[What you need to do]: Repeat the entries below word for word, though any picture in them should be dropped.

[Given data]:
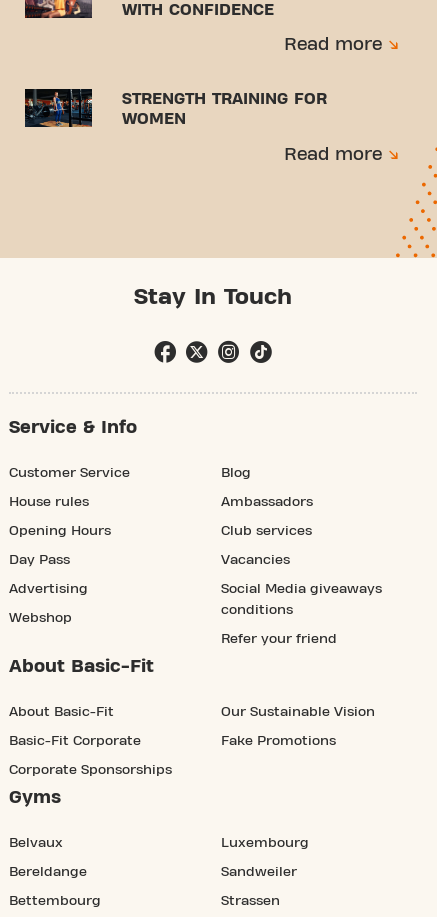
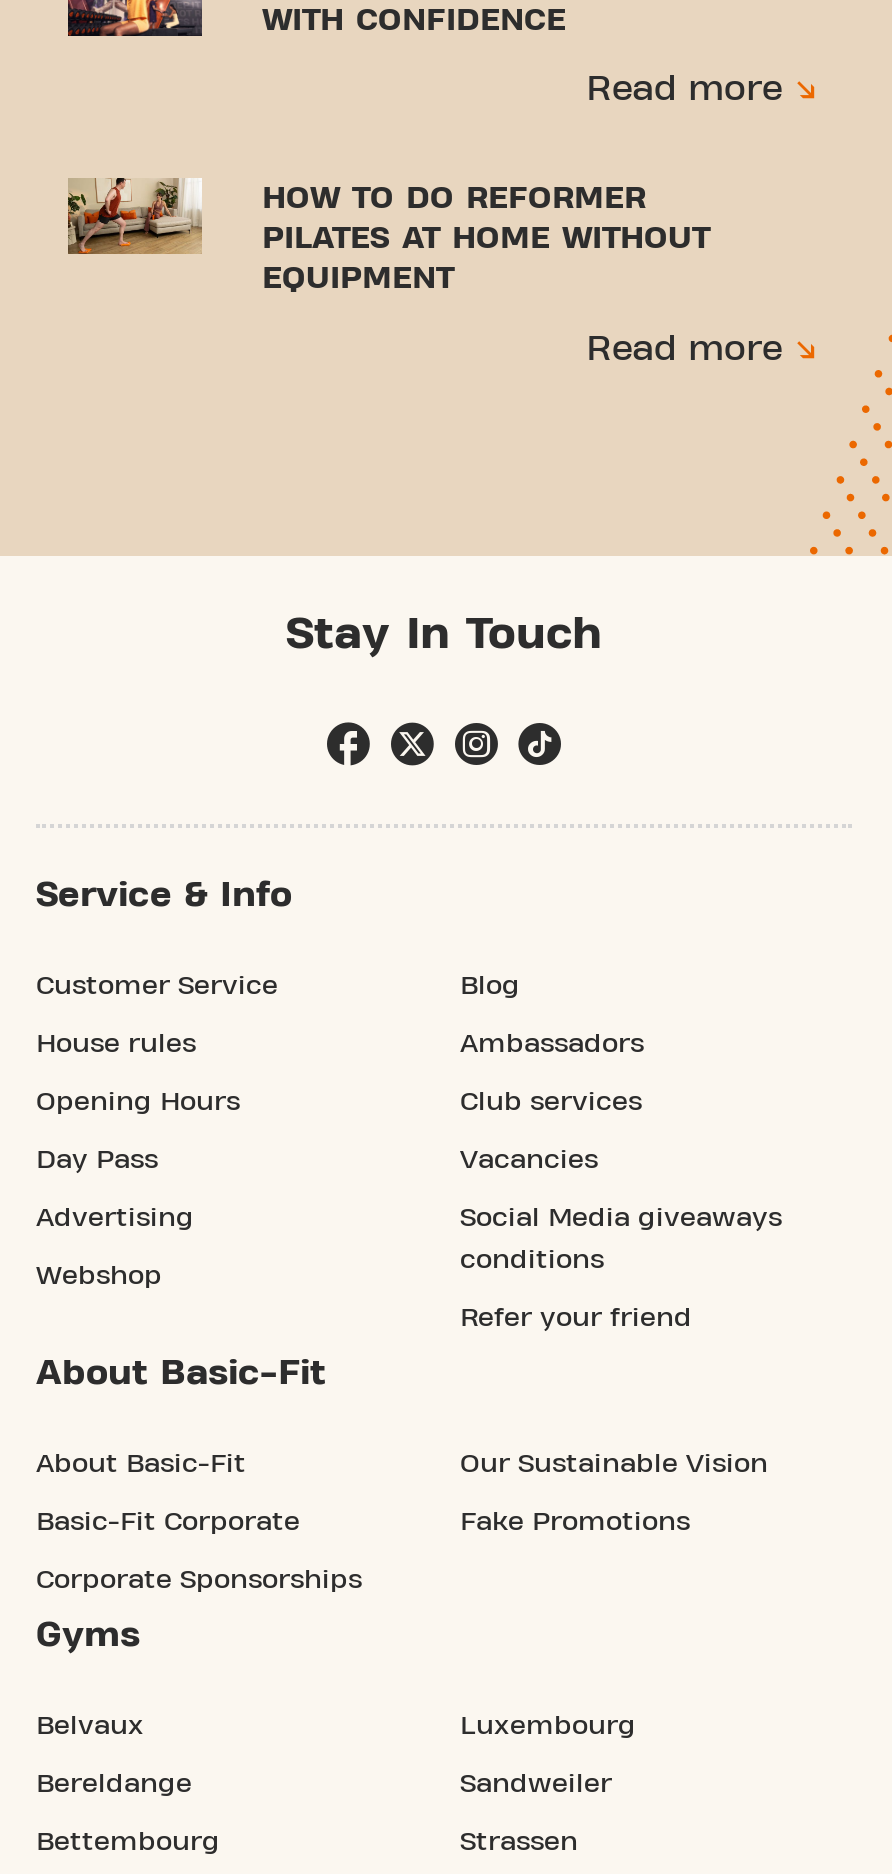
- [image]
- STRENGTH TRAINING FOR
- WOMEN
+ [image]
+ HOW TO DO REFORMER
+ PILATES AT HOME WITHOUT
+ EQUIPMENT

[Written response]:
- [image]
- STRENGTH TRAINING FOR
- WOMEN
+ [image]
+ HOW TO DO REFORMER
+ PILATES AT HOME WITHOUT
+ EQUIPMENT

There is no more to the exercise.